Hi,
suppose I have the following table of dates and company stock prices:
date | stock | price |
---|---|---|
20/1/2010 | A | 6 |
21/1/2010 | A | 2 |
22/1/2010 | A | 5 |
20/1/2010 | B | |
21/1/2010 | B | 4 |
22/1/2010 | B | 2 |
From this I would like to get a portfolio table which is the average price of all stocks which have a price for that specific date:
date | portfolio price |
---|---|
20/1/2010 | 6 |
21/1/2010 | 3 |
22/1/2010 | 3.5 |
for the date 20/1/2010 there is only one company available and as such the portfolio price is the price of company A for that date.
Please note that in my data I have thousands of dates and hundreds of companies, so it will be very practical for me if the code can handle any number of dates and companies.
Thank you
You can try proc sql as well like below, else as you mentioned proc means
proc sql;
create table want as select date, avg(price) as avg_price from have group by date;
quit;
by proc means
proc sort data=have;
by date;
run;
proc means noprint data=have mean;
by date;
var price;
output out=want(drop=_type_ _freq_) mean=avg_price;
run;
Thanks,
Jag
Try a proc means/univariate/summary with class statement of date.
Hi Reeza,
thank you for replying, it is simpler than I thought...
When I did the proc means with output = newtable, I obtained my means in a new table.
But the first observation of the new portfolio table gives me the value of the overall mean, so is it possible to drop it? And I would like as well to drop the _TYPE_ and _FREQ_ new columns as well
Thank you
You can try proc sql as well like below, else as you mentioned proc means
proc sql;
create table want as select date, avg(price) as avg_price from have group by date;
quit;
by proc means
proc sort data=have;
by date;
run;
proc means noprint data=have mean;
by date;
var price;
output out=want(drop=_type_ _freq_) mean=avg_price;
run;
Thanks,
Jag
Hi Jag,
thanks for the code, it does exactly what I wanted it to do.

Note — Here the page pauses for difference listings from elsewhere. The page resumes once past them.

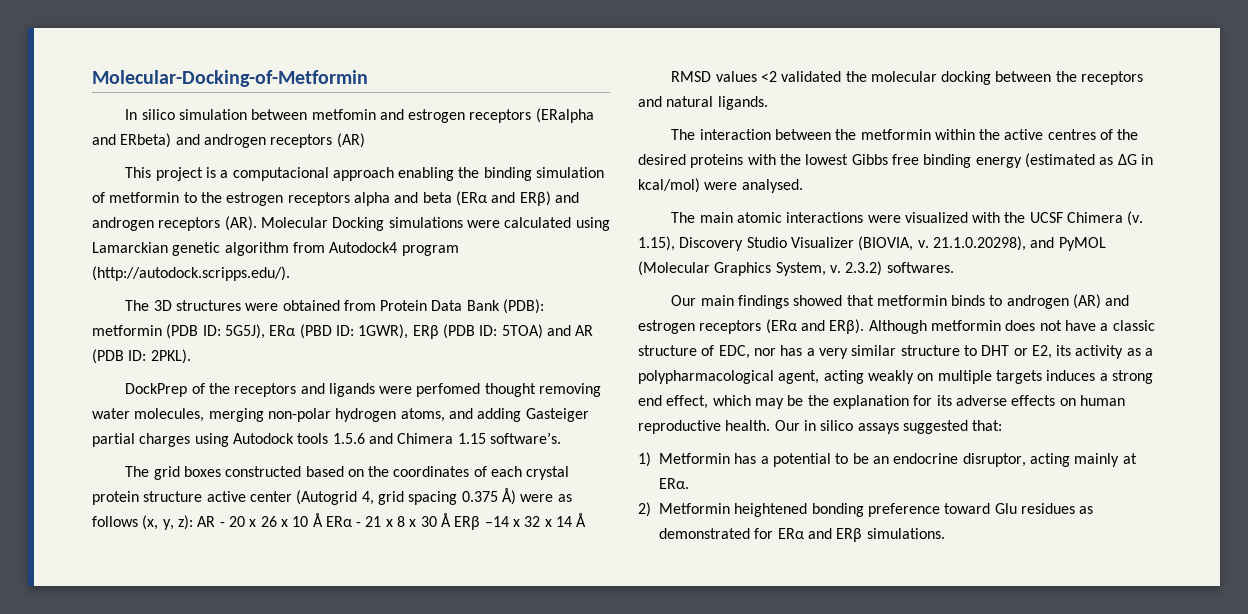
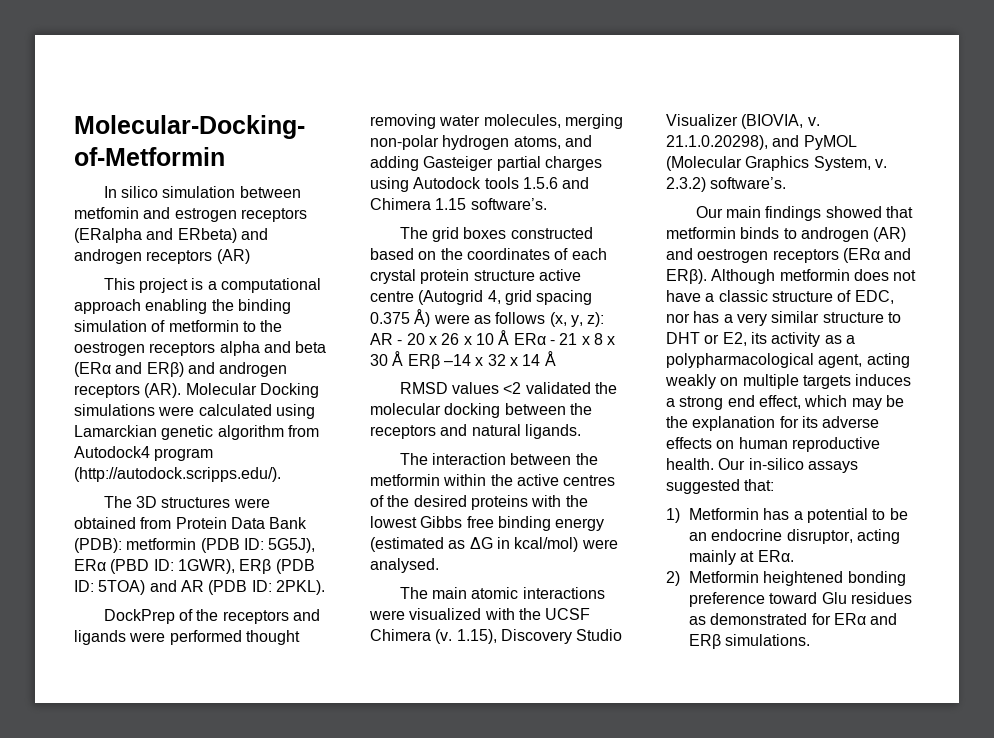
- This project is a computacional approach enabling the binding simulation of metformin to the estrogen receptors alpha and beta (ERα and ERβ) and androgen receptors (AR). Molecular Docking simulations were calculated using Lamarckian genetic algorithm from Autodock4 program (http://autodock.scripps.edu/).
+ This project is a computational approach enabling the binding simulation of metformin to the oestrogen receptors alpha and beta (ERα and ERβ) and androgen receptors (AR). Molecular Docking simulations were calculated using Lamarckian genetic algorithm from Autodock4 program (http://autodock.scripps.edu/).
- DockPrep of the receptors and ligands were perfomed thought removing water molecules, merging non-polar hydrogen atoms, and adding Gasteiger partial charges using Autodock tools 1.5.6 and Chimera 1.15 software’s.
+ DockPrep of the receptors and ligands were performed thought removing water molecules, merging non-polar hydrogen atoms, and adding Gasteiger partial charges using Autodock tools 1.5.6 and Chimera 1.15 software’s.
- The grid boxes constructed based on the coordinates of each crystal protein structure active center (Autogrid 4, grid spacing 0.375 Å) were as follows (x, y, z): AR - 20 x 26 x 10 Å ERα - 21 x 8 x 30 Å ERβ –14 x 32 x 14 Å
+ The grid boxes constructed based on the coordinates of each crystal protein structure active centre (Autogrid 4, grid spacing 0.375 Å) were as follows (x, y, z): AR - 20 x 26 x 10 Å ERα - 21 x 8 x 30 Å ERβ –14 x 32 x 14 Å
- 2.3.2) softwares.
+ 2.3.2) software’s.
- Our main findings showed that metformin binds to androgen (AR) and estrogen receptors (ERα and ERβ).
+ Our main findings showed that metformin binds to androgen (AR) and oestrogen receptors (ERα and ERβ).
- Our in silico assays suggested that:
+ Our in-silico assays suggested that:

But now suppose that instead of calculating the equal weighted average like above, I want to find the value weighted average. Suppose that in the additional table I have the market cap of the stocks:
date stock price mkt_cap
20/1/2010 A 5 100
20/1/2010 B 3 200
So now the portfolio price for the date 20/1/2010 is : (100/300)*5 + (200/300)*3 = 3.67
Thank you
Look at Weight Statement in proc means.